■ **Task description**
In the listing below, transcribe the line that contains "Cena 149,00 złNiedostępny: 1" and all lines following it, ending with the last line. Add nothing.
****
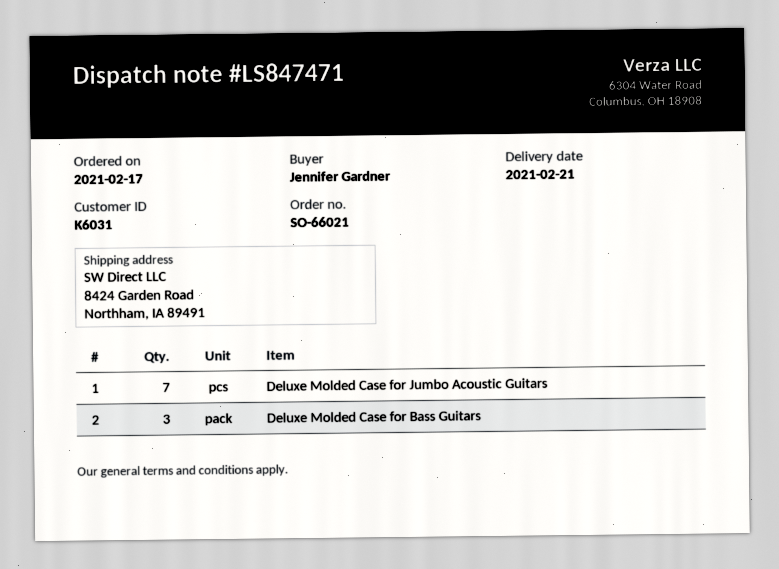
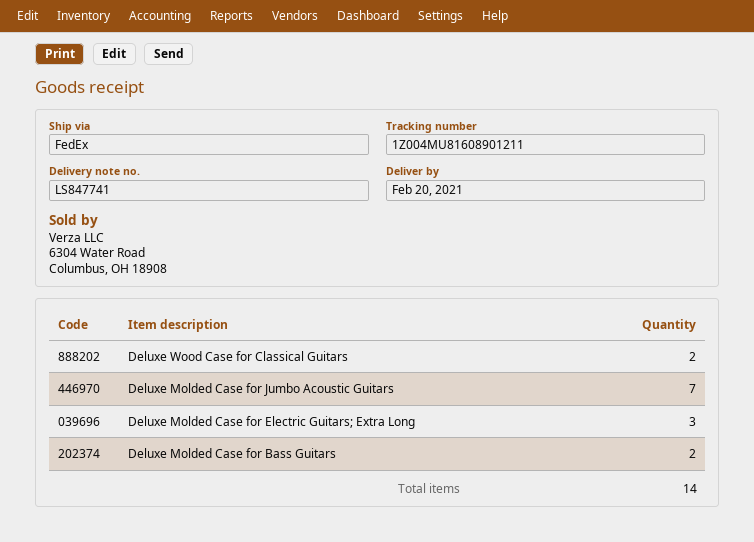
delivery note number: LS847471 -> LS847741
delivery date: 2021-02-21 -> 2021-02-20
Deluxe Molded Case for Bass Guitars: 3 -> 2
Deluxe Wood Case for Classical Guitars: none -> 2
Deluxe Molded Case for Electric Guitars; Extra Long: none -> 3

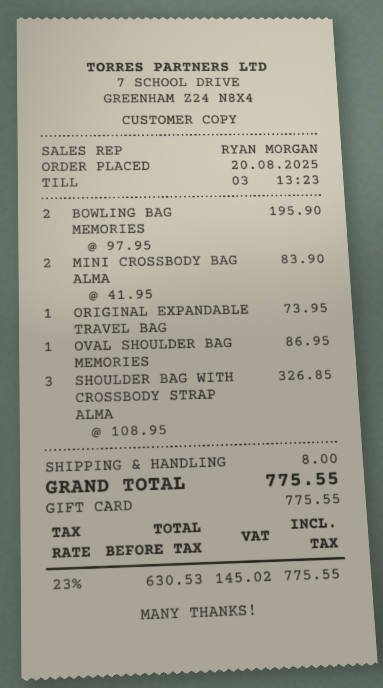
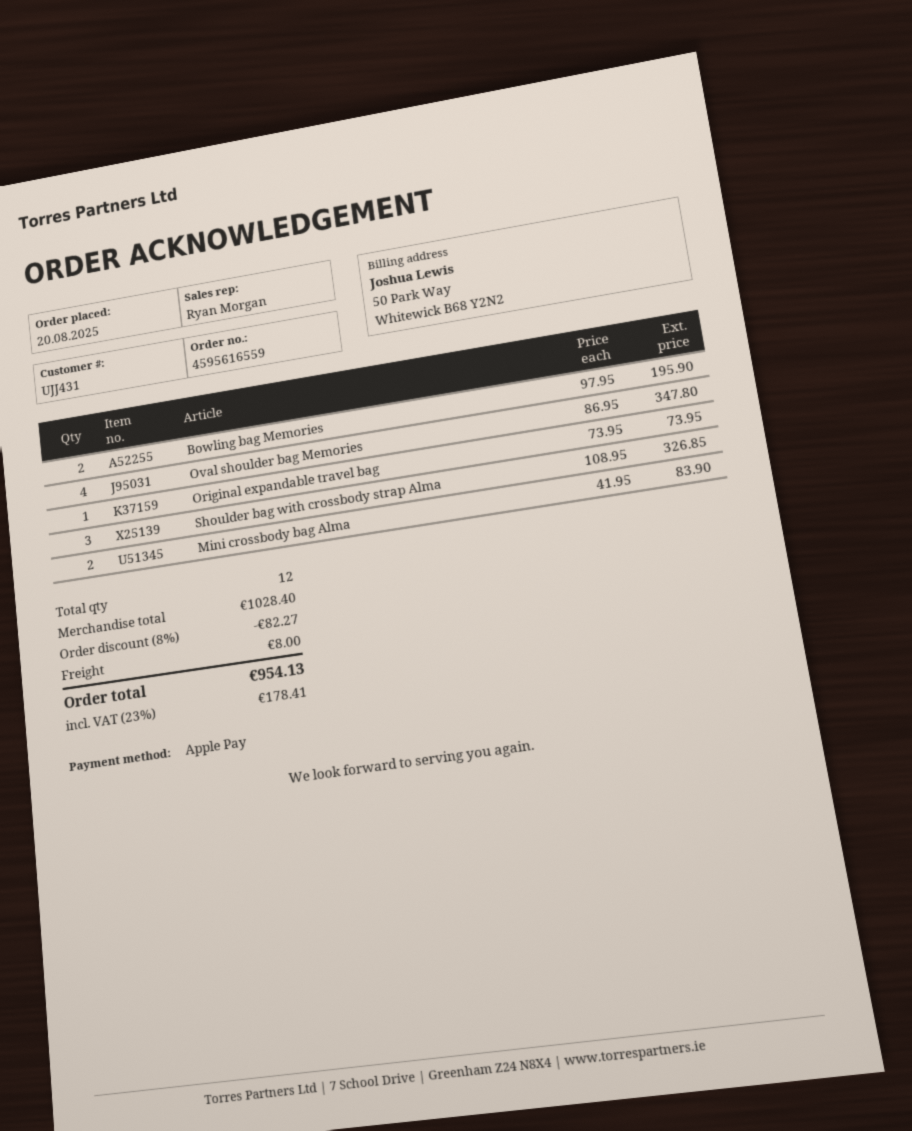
payment method: gift card -> Apple Pay
OVAL SHOULDER BAG MEMORIES: 1 x 86.95 = 86.95 -> 4 x 86.95 = 347.80
discount: none -> 8% = 82.27
tax: 23% = 145.02 -> 23% = 178.41
total: 775.55 -> 954.13

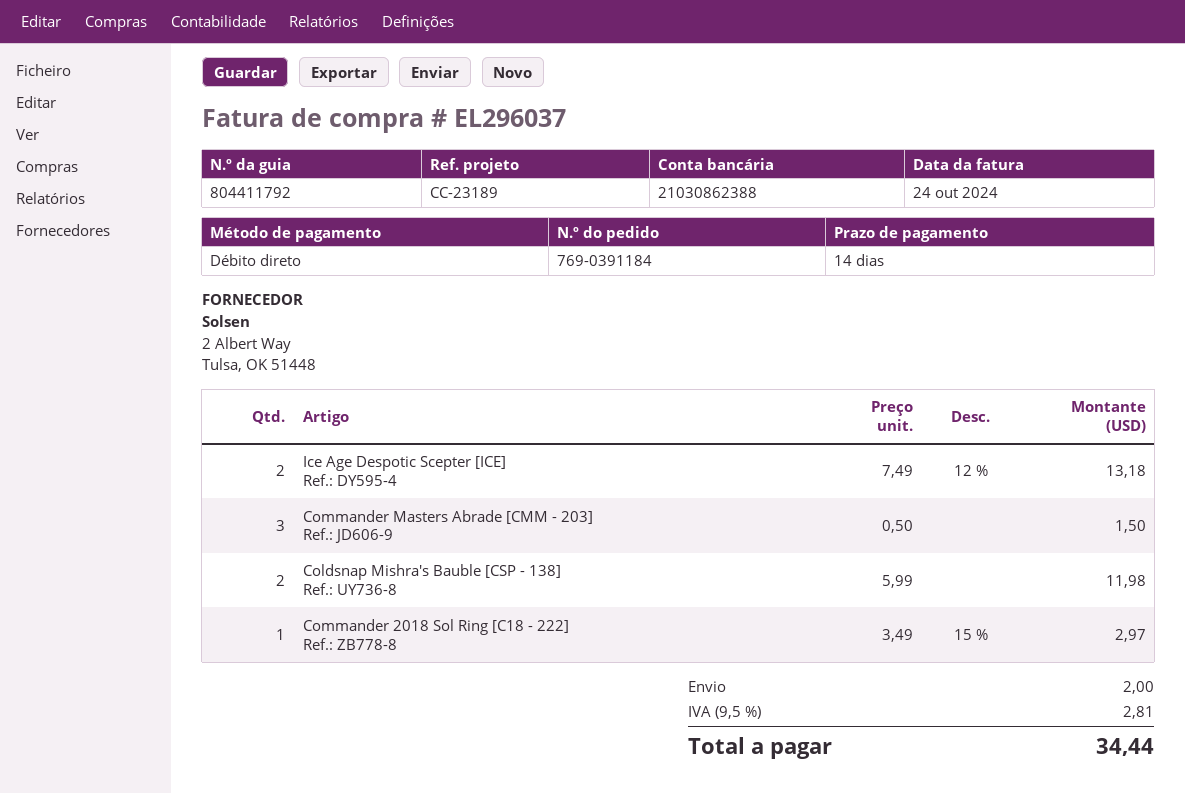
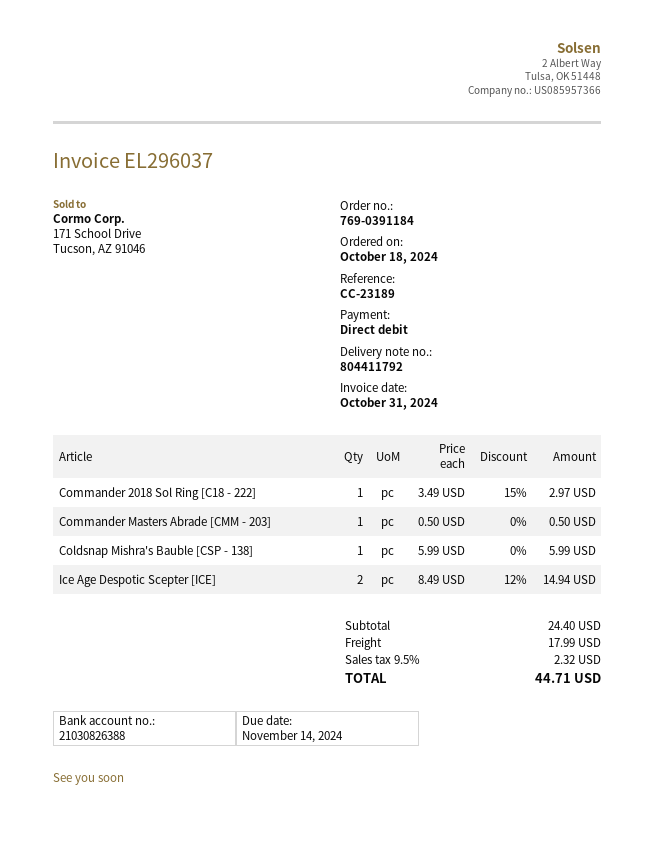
invoice date: 2024-10-24 -> 2024-10-31
bank account: 21030862388 -> 21030826388
Ice Age Despotic Scepter [ICE]: 2 x 7.49 - 12% = 13.18 -> 2 x 8.49 - 12% = 14.94
Commander Masters Abrade [CMM - 203]: 3 x 0.50 = 1.50 -> 1 x 0.50 = 0.50
Coldsnap Mishra's Bauble [CSP - 138]: 2 x 5.99 = 11.98 -> 1 x 5.99 = 5.99
shipping: 2.00 -> 17.99
tax: 9.5% = 2.81 -> 9.5% = 2.32
total: 34.44 -> 44.71

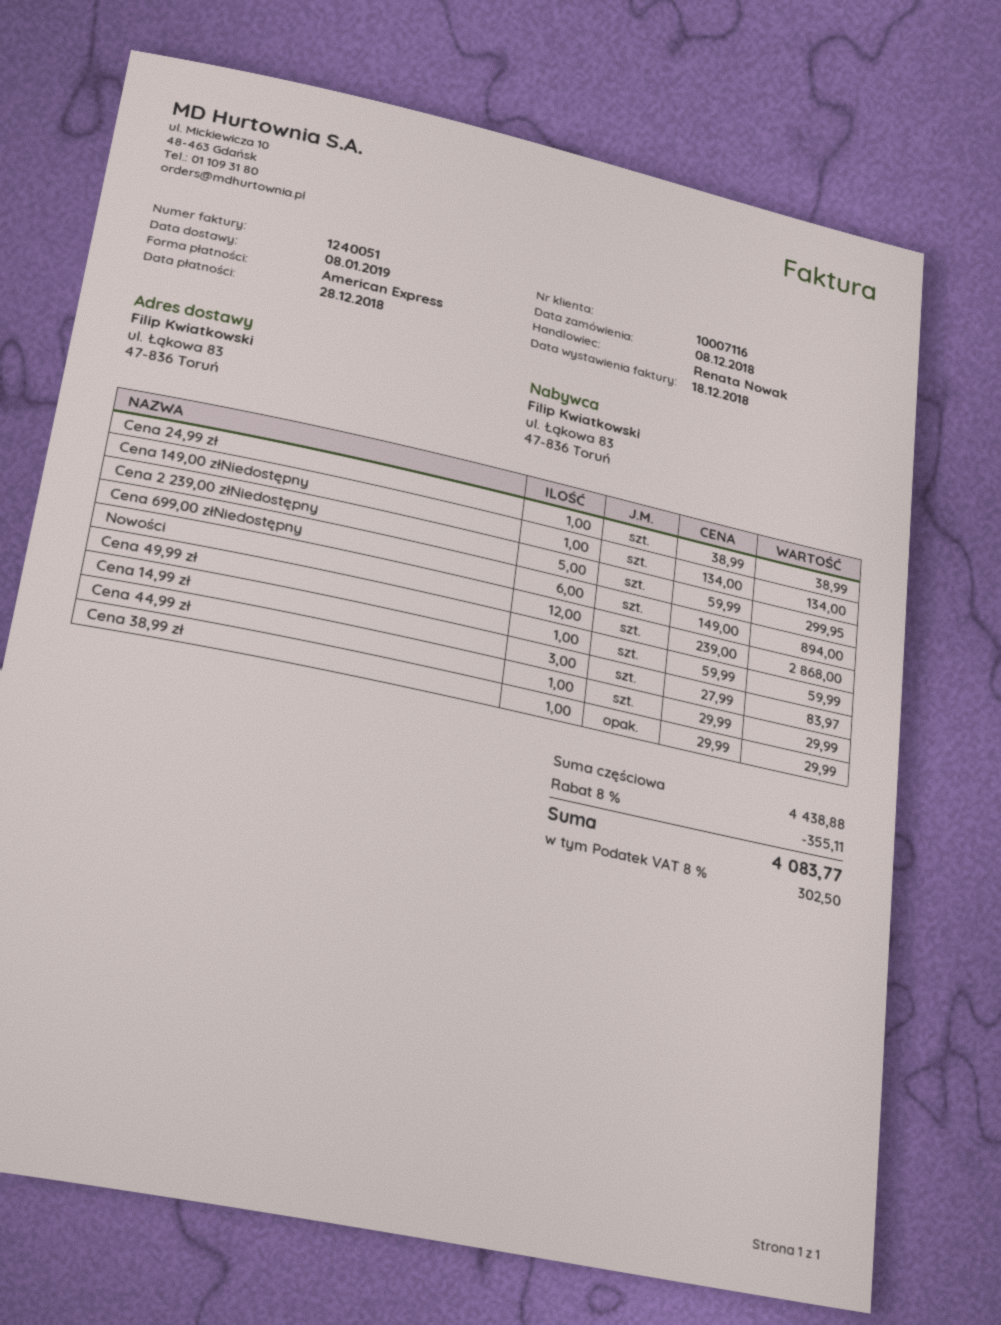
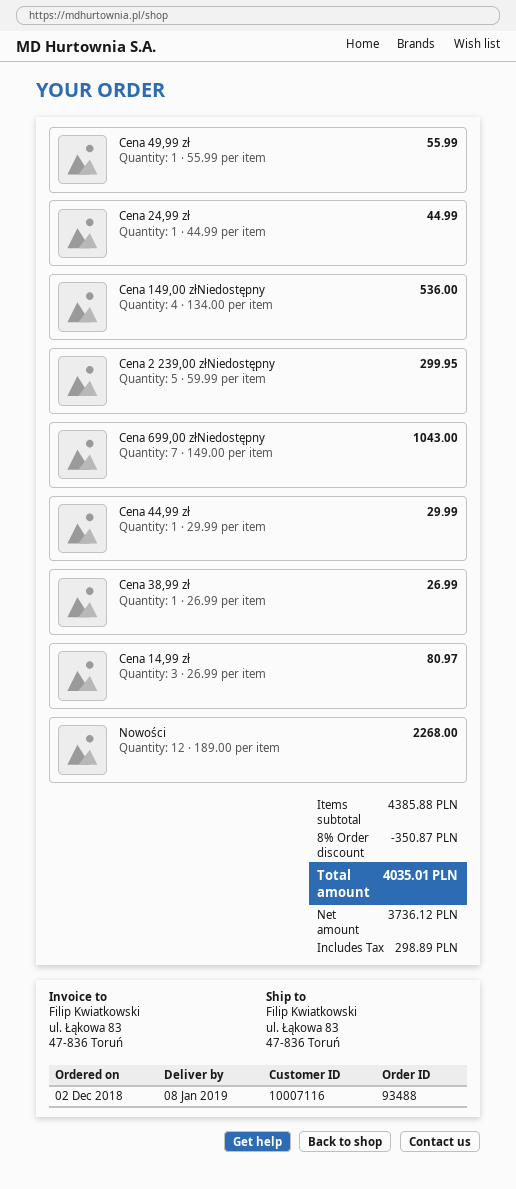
order date: 2018-12-08 -> 2018-12-02
Cena 24,99 zł: 1 x 38.99 = 38.99 -> 1 x 44.99 = 44.99
Cena 149,00 złNiedostępny: 1 x 134.00 = 134.00 -> 4 x 134.00 = 536.00
Cena 699,00 złNiedostępny: 6 x 149.00 = 894.00 -> 7 x 149.00 = 1043.00
Nowości: 12 x 239.00 = 2868.00 -> 12 x 189.00 = 2268.00
Cena 49,99 zł: 1 x 59.99 = 59.99 -> 1 x 55.99 = 55.99
Cena 14,99 zł: 3 x 27.99 = 83.97 -> 3 x 26.99 = 80.97
Cena 38,99 zł: 1 x 29.99 = 29.99 -> 1 x 26.99 = 26.99
subtotal: 4438.88 -> 4385.88
discount: 8% = 355.11 -> 8% = 350.87
tax: 302.50 -> 298.89
total: 4083.77 -> 4035.01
****
■ **Solution for this task**
Cena 149,00 złNiedostępny: 1 x 134.00 = 134.00 -> 4 x 134.00 = 536.00
Cena 699,00 złNiedostępny: 6 x 149.00 = 894.00 -> 7 x 149.00 = 1043.00
Nowości: 12 x 239.00 = 2868.00 -> 12 x 189.00 = 2268.00
Cena 49,99 zł: 1 x 59.99 = 59.99 -> 1 x 55.99 = 55.99
Cena 14,99 zł: 3 x 27.99 = 83.97 -> 3 x 26.99 = 80.97
Cena 38,99 zł: 1 x 29.99 = 29.99 -> 1 x 26.99 = 26.99
subtotal: 4438.88 -> 4385.88
discount: 8% = 355.11 -> 8% = 350.87
tax: 302.50 -> 298.89
total: 4083.77 -> 4035.01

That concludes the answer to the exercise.